§ **Exercise objective**: Should a picture appear anywhere in the data, omit it and copy everything else exactly.

+ + + + +

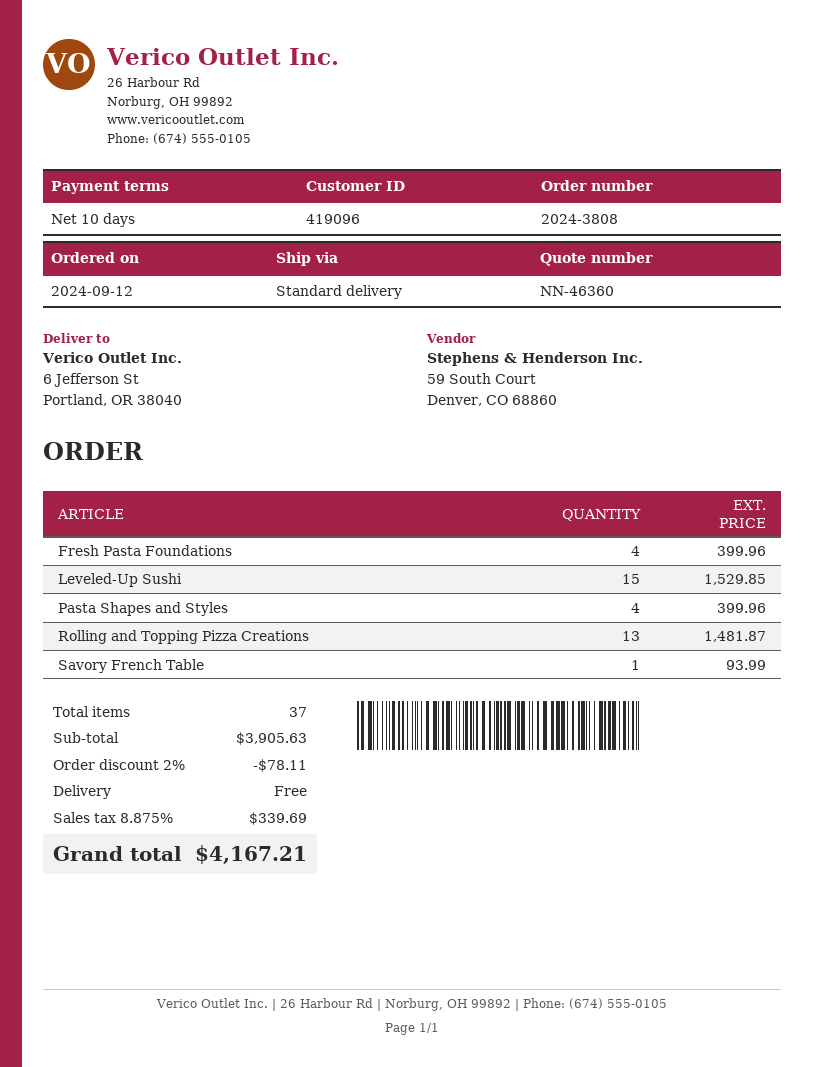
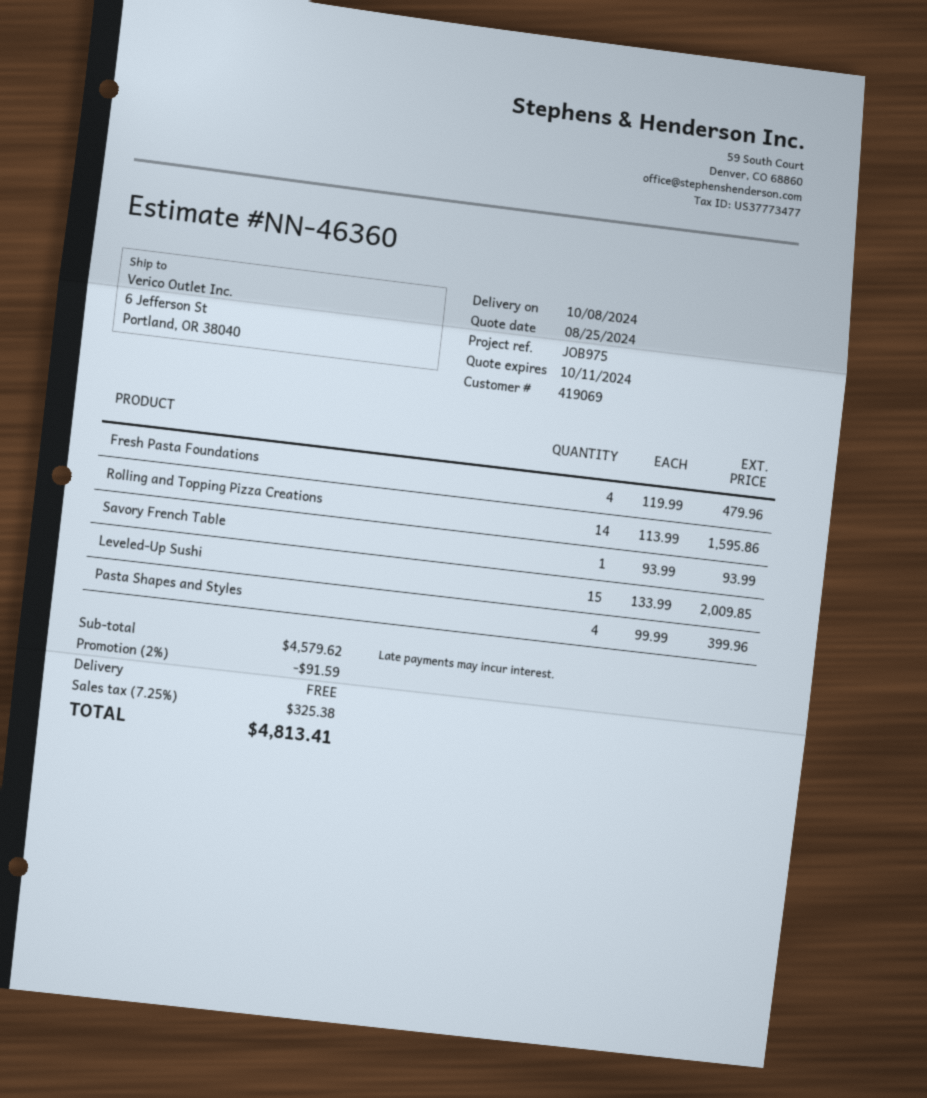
customer number: 419096 -> 419069
Fresh Pasta Foundations: 4 for 399.96 -> 4 for 479.96
Leveled-Up Sushi: 15 for 1529.85 -> 15 for 2009.85
Rolling and Topping Pizza Creations: 13 for 1481.87 -> 14 for 1595.86
subtotal: 3905.63 -> 4579.62
discount: 2% = 78.11 -> 2% = 91.59
tax: 8.875% = 339.69 -> 7.25% = 325.38
total: 4167.21 -> 4813.41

+ + + + +

§ **Solution**:
customer number: 419096 -> 419069
Fresh Pasta Foundations: 4 for 399.96 -> 4 for 479.96
Leveled-Up Sushi: 15 for 1529.85 -> 15 for 2009.85
Rolling and Topping Pizza Creations: 13 for 1481.87 -> 14 for 1595.86
subtotal: 3905.63 -> 4579.62
discount: 2% = 78.11 -> 2% = 91.59
tax: 8.875% = 339.69 -> 7.25% = 325.38
total: 4167.21 -> 4813.41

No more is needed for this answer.